Y este armado en placa:




Dejo el diagrama hecho en livewire.

Saludos y Gracias. 
PD se me escapo el "q" porque estaba tipeando muy rapido y a veces me pasa, perdon .


----------



## Cacho (Jul 9, 2010)

Primero: "Tengo tarea y no quiero ni siquiera sentarme a levantar la lista de componentes... Mándenmela" 
¿Por qué suponés que alguien se va a sentar a hacer exactamente lo que deberías hacer vos?
Es *tu proyecto* para la escuela. Es *tu nota*, no la nuestra. A trabajar.

Segundo: Si tenés que presentarlo la semana que viene, ponete contento: Te queda tiempo para que averigües lo que pasó con tu circuito. Pero no esperes que a alguien le entre el apuro por tu límite de tiempo.

Tercero: No estás escribiendo en un chat. La "q" no significa "que".

Cuarto: Esto lo moví para "Reparaciones", que es a donde pertenece. No a "Gran Señal".
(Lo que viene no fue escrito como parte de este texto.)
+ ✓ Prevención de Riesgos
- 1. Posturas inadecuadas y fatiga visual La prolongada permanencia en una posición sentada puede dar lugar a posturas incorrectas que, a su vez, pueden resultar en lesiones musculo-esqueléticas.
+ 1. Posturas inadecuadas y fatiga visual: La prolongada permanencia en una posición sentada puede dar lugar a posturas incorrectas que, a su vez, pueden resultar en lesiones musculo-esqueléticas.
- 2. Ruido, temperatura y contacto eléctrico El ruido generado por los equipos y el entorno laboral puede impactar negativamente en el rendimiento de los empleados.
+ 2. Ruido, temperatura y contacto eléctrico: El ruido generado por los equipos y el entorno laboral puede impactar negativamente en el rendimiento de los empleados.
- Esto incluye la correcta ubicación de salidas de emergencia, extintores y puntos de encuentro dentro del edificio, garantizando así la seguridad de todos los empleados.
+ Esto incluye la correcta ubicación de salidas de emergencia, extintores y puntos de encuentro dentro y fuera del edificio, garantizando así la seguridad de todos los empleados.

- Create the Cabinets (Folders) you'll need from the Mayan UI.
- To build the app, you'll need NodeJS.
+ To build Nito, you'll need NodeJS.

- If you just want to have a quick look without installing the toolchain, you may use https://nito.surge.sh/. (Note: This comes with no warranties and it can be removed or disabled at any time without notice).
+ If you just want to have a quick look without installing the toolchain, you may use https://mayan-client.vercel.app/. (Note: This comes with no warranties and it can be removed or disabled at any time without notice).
Quinto: Revisá bien la alimentación, que es lo primero. Subí fotos de lo que hiciste (del lado de los componentes y de las soldaduras) e indicá todo lo que hayas medido/probado/reemplazado.
En el aire, sólo se puede arriesgar que tenés un integrado trucho/quemado o algo mal conectado/soldado.

Saludos


----------



## zopilote (Jul 10, 2010)

Publica el esquema y algunas vista de tu amplificador, datos del los voltajes que estas usando. Si le colocaste previo o algo similar, danos mas datos y razones para poder siquiera que estas en linea.


----------



## CAYSER (Sep 6, 2010)

una pequeña observación y primer error , según TU diagrama hecho en livewire, el C6 esta invertido la polaridad ,y lo que propone mariano para el pcb esta bien ,ahora me parece que no lo tienes el ci tda  en el pcb , cuidado con la confusión de los alambres a la hora de unir.


----------



## joaquy2010 (Ago 16, 2011)

espero que te pueda servir lo que te digo, es solo una opinion, la placa que hiciste vos esta al reves , la resistencias que van conectadas a la pata 1 estan conectadas a la pata 5 de ahi en mas si lo que digo esta bien es la solucion a todos tus problemas


----------